§ Data items
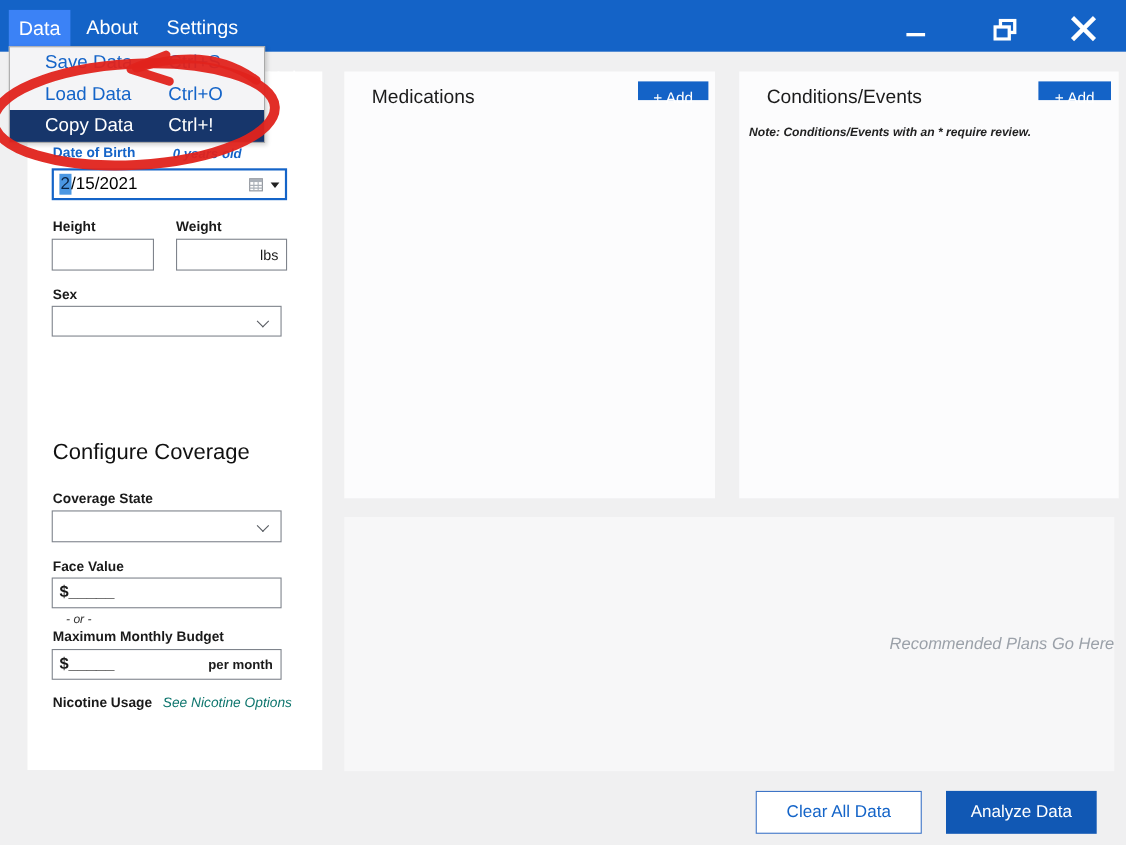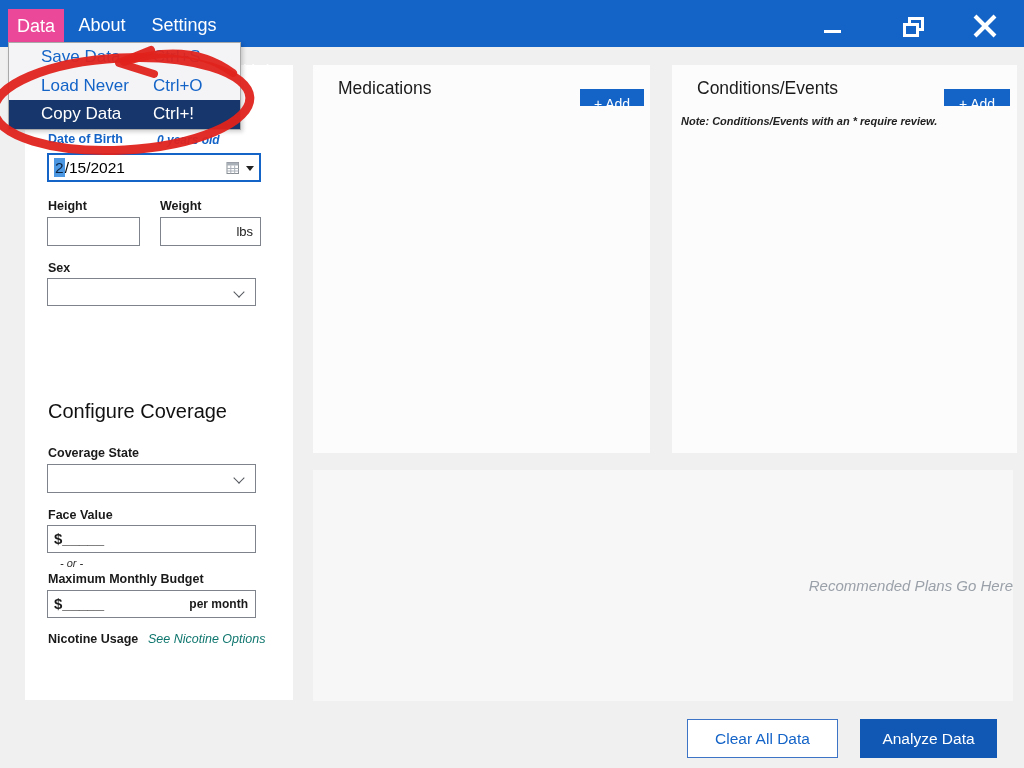--- a/index.html
+++ b/index.html
@@ -19,7 +19,7 @@
     position:absolute; top:9px; height:33px; line-height:33px;
     color:#ffffff; font-size:18px; text-align:center; cursor:default;
   }
-  .menu-item.active { background:#ec4899; top:9px; height:38px; line-height:34px; }
+  .menu-item.active { background:#3b82f6; top:9px; height:38px; line-height:34px; }
   .win-btn { position:absolute; top:0; width:46px; height:47px; }
   .min-glyph { position:absolute; left:824px; top:30px; width:17px; height:3px; background:#fff; }
   .restore-glyph { position:absolute; left:903px; top:17px; width:22px; height:20px; }

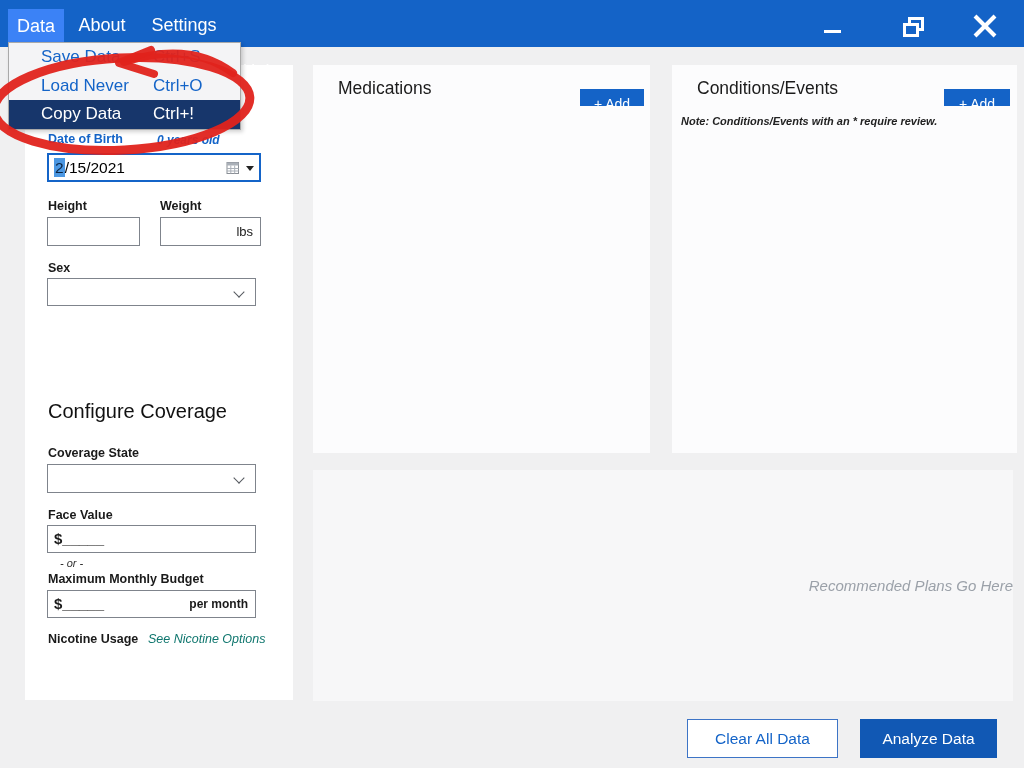--- a/index.html
+++ b/index.html
@@ -210,7 +210,7 @@
     <span class="dd-shortcut">Ctrl+S</span>
   </div>
   <div class="dd-row">
-    <span class="dd-label">Load Never</span>
+    <span class="dd-label">Load Data</span>
     <span class="dd-shortcut">Ctrl+O</span>
   </div>
   <div class="dd-row highlight">

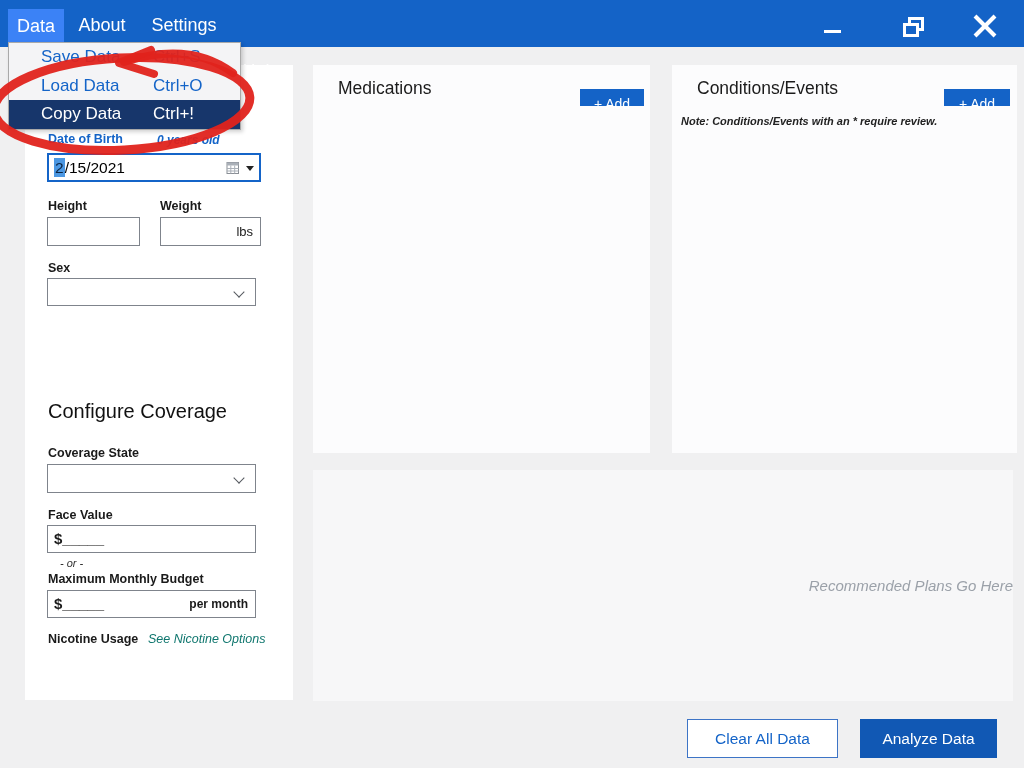--- a/index.html
+++ b/index.html
@@ -77,7 +77,7 @@
   .panel-title { position:absolute; left:25px; top:13px; font-size:17.5px; color:#1b1b1b; }
   .add-btn {
     position:absolute; top:9px; height:17px; background:#1463c7; color:#fff;
-    font-size:14px; border:none; line-height:30px; text-align:center; cursor:pointer;margin-top:15px;
+    font-size:14px; border:none; line-height:30px; text-align:center; cursor:pointer;
   }
   .note { position:absolute; left:9px; top:50px; font-size:11px; font-weight:bold; font-style:italic; color:#222; }
   .placeholder-text { font-size:15px; font-style:italic; color:#9ba1a9; }

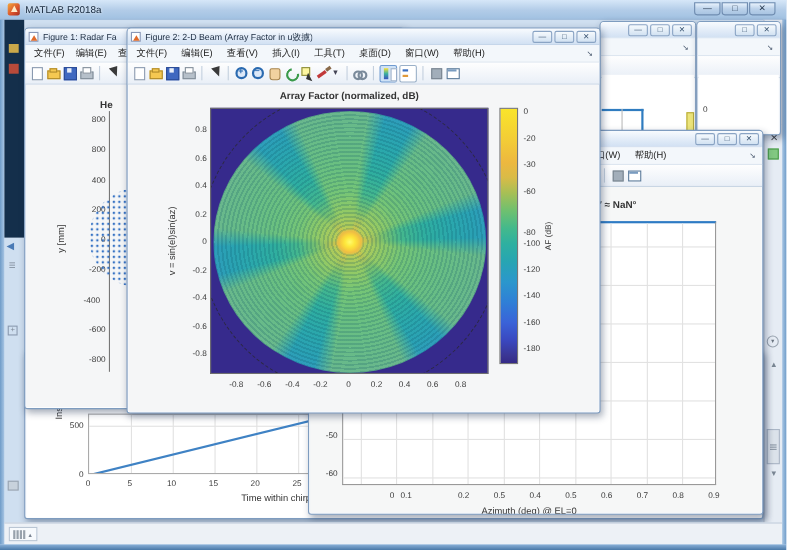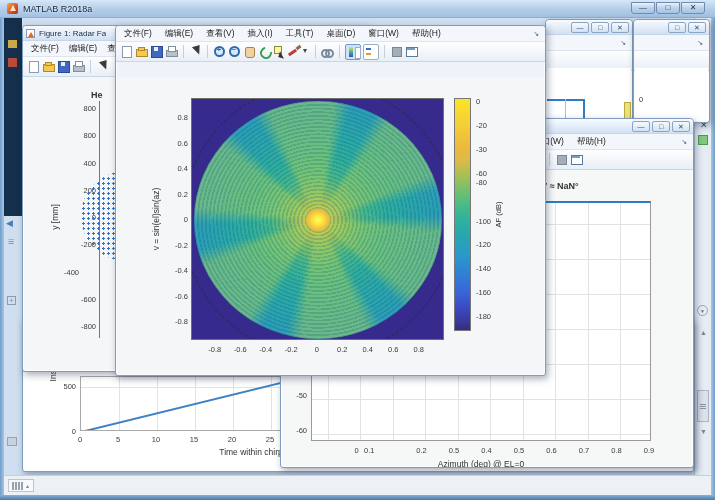--- a/index.html
+++ b/index.html
@@ -405,6 +405,15 @@
   </div>
 
   <div class="win" style="left:115px;top:25px;width:431px;height:351px;z-index:7">
+    <div class="tbar">
+      <span class="figico"></span>
+      <span class="wtitle">Figure 2: 2-D Beam (Array Factor in u敓擄)</span>
+      <span class="caps">
+        <span class="cb">—</span>
+        <span class="cb">□</span>
+        <span class="cb">✕</span>
+      </span>
+    </div>
     <div class="menubar">
         <span>文件(F)</span>
         <span>编辑(E)</span>

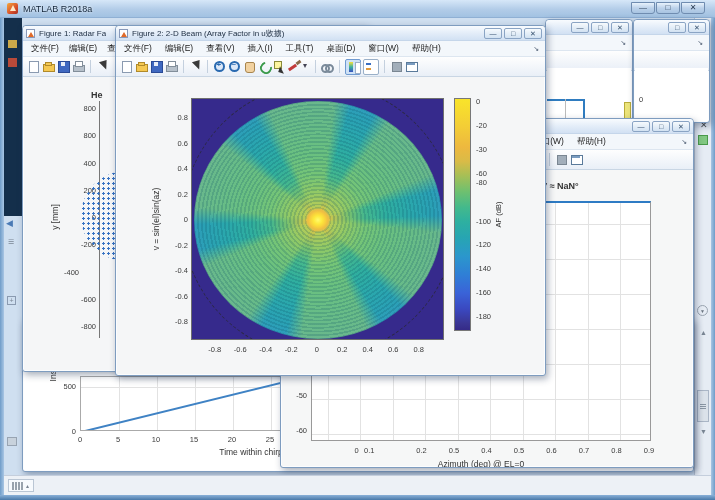--- a/index.html
+++ b/index.html
@@ -450,6 +450,7 @@
         <span class="ic ic-window"></span>
       </div>
     <div class="canvas"></div>
+    <div class="ptitle" style="left:75px;top:56px;width:253px">Array Factor (normalized, dB)</div>
     <div id="f2-axes">
       <div id="f2-disc"></div>
       <div id="f2-dash"></div>

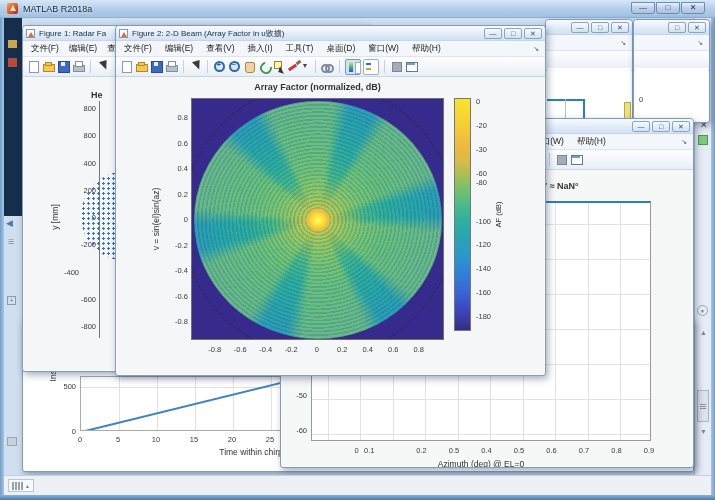--- a/index.html
+++ b/index.html
@@ -484,7 +484,7 @@
         <span class="tick" style="top: 94.9px; left: 360px; width: 24px; text-align: left;">-20</span>
         <span class="tick" style="top: 118.8px; left: 360px; width: 24px; text-align: left;">-30</span>
         <span class="tick" style="top: 142.7px; left: 360px; width: 24px; text-align: left;">-60</span>
-        <span class="tick" style="top: 152px; left: 360px; width: 24px; text-align: left;">-80</span>
+        <span class="tick" style="top: 181px; left: 360px; width: 24px; text-align: left;">-80</span>
         <span class="tick" style="top: 190.5px; left: 360px; width: 24px; text-align: left;">-100</span>
         <span class="tick" style="top: 214.4px; left: 360px; width: 24px; text-align: left;">-120</span>
         <span class="tick" style="top: 238.3px; left: 360px; width: 24px; text-align: left;">-140</span>

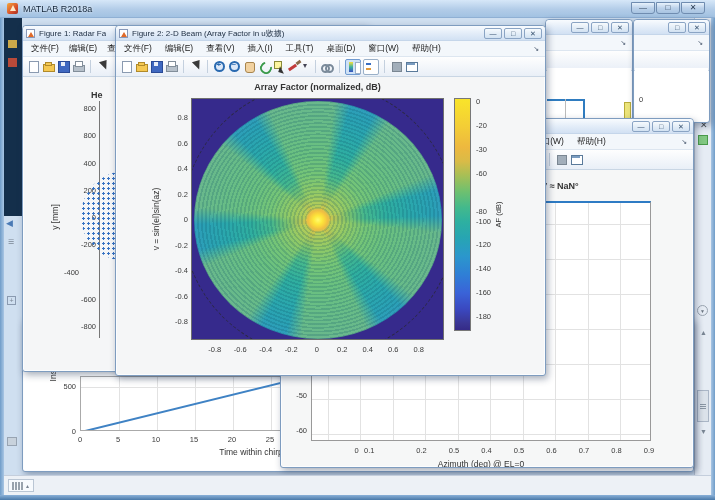--- a/index.html
+++ b/index.html
@@ -310,7 +310,7 @@
         <span class="tick" style="top: 159.75px; left: 45px; width: 28px; text-align: right;">200</span>
         <span class="tick" style="top: 187px; left: 45px; width: 28px; text-align: right;">0</span>
         <span class="tick" style="top: 214.25px; left: 45px; width: 28px; text-align: right;">-200</span>
-        <span class="tick" style="top: 241.5px; left: 28px; width: 28px; text-align: right;">-400</span>
+        <span class="tick" style="top: 241.5px; left: 40px; width: 28px; text-align: right;">-400</span>
         <span class="tick" style="top: 268.75px; left: 45px; width: 28px; text-align: right;">-600</span>
         <span class="tick" style="top: 296px; left: 45px; width: 28px; text-align: right;">-800</span>
       </div>

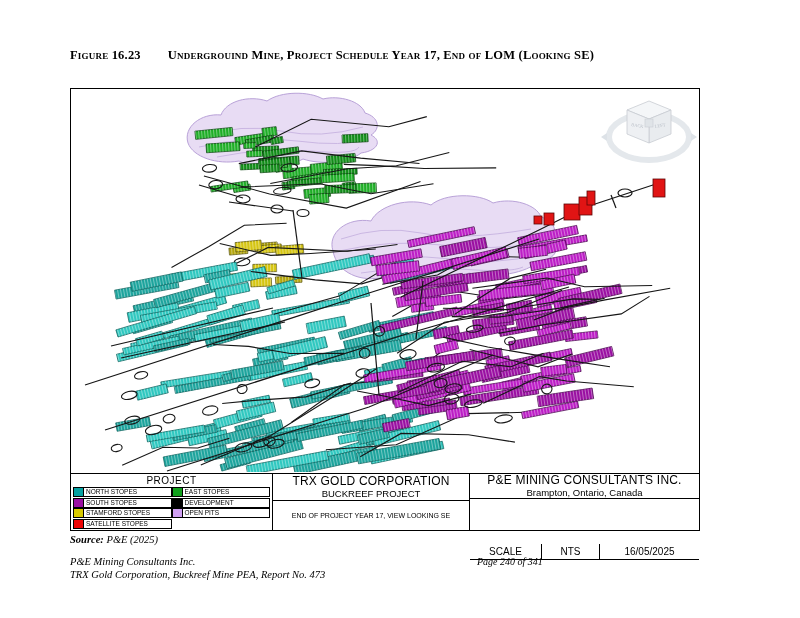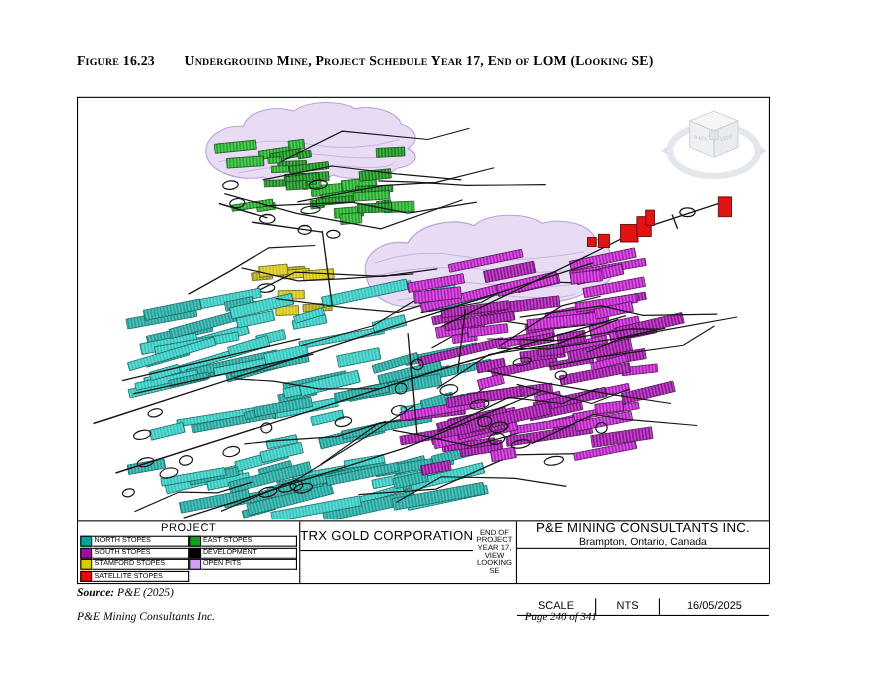--- a/index.html
+++ b/index.html
@@ -27,7 +27,7 @@
   .lg-label{border:1px solid #000;border-left:none;box-sizing:border-box;flex:1;
             font-size:6.5px;line-height:8px;padding:0 0 0 2px;white-space:nowrap;overflow:hidden;background:#fff;}
   .lg-pair.empty .swatch,.lg-pair.empty .lg-label{visibility:hidden;}
-  .mid-sec{width:197px;border-right:1px solid #000;display:flex;flex-direction:row;text-align:center;}
+  .mid-sec{width:197px;border-right:1px solid #000;display:flex;flex-direction:column;text-align:center;}
   .right-sec{flex:1;display:flex;flex-direction:column;text-align:center;}
   .tb-r1{height:26px;border-bottom:1px solid #000;display:flex;flex-direction:column;justify-content:center;}
   .tb-r1 .l1{font-size:12px;letter-spacing:.2px;line-height:13px;}

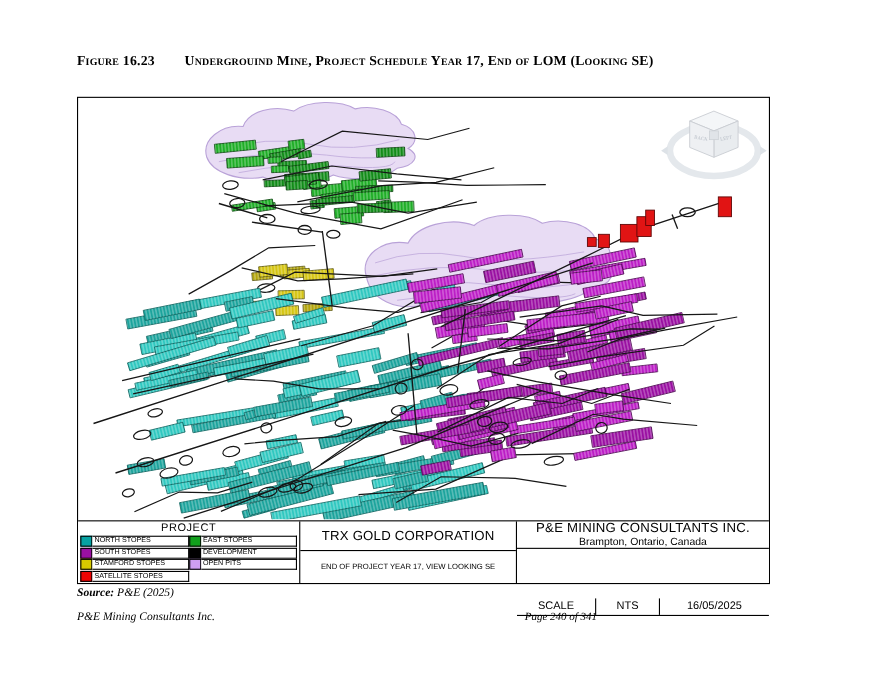--- a/index.html
+++ b/index.html
@@ -671,6 +671,7 @@
       <div class="tb-sec mid-sec">
         <div class="tb-r1">
           <div class="l1">TRX GOLD CORPORATION</div>
+          <div class="l2">BUCKREEF PROJECT</div>
         </div>
         <div class="tb-r3">END OF PROJECT YEAR 17, VIEW LOOKING SE</div>
       </div>

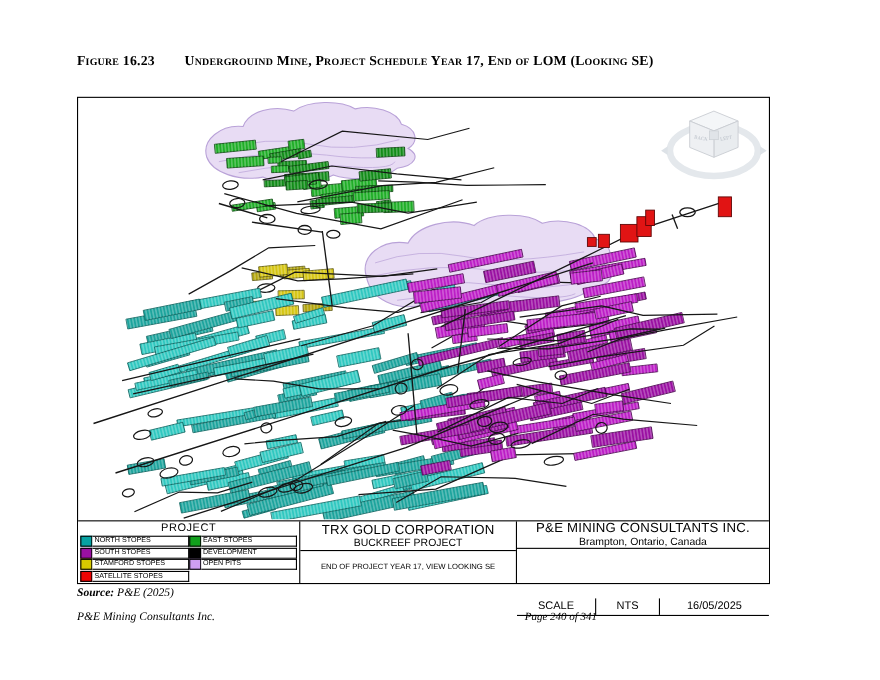--- a/index.html
+++ b/index.html
@@ -698,6 +698,7 @@
 
   <div class="footer-l1">P&amp;E Mining Consultants Inc.</div>
   <div class="footer-page">Page 240 of 341</div>
+  <div class="footer-l2">TRX Gold Corporation, Buckreef Mine PEA, Report No. 473</div>
 
 </div>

§ Requirement
Your answer must be a copy of every line in the data above that holds the string "size".

§ Exercise output
     color:#ffffff; font-size:18px; text-align:center; cursor:default;
   .panel-title { position:absolute; left:25px; top:13px; font-size:17.5px; color:#1b1b1b; }
-    font-size:14px; border:none; line-height:30px; text-align:center; cursor:pointer;margin-top:15px;
+    font-size:14px; border:none; line-height:30px; text-align:center; cursor:pointer;
   .note { position:absolute; left:9px; top:50px; font-size:11px; font-weight:bold; font-style:italic; color:#222; }
   .placeholder-text { font-size:15px; font-style:italic; color:#9ba1a9; }
             font-size:6.5px;line-height:8px;padding:0 0 0 2px;white-space:nowrap;overflow:hidden;background:#fff;}
   .tb-r1 .l1{font-size:12px;letter-spacing:.2px;line-height:13px;}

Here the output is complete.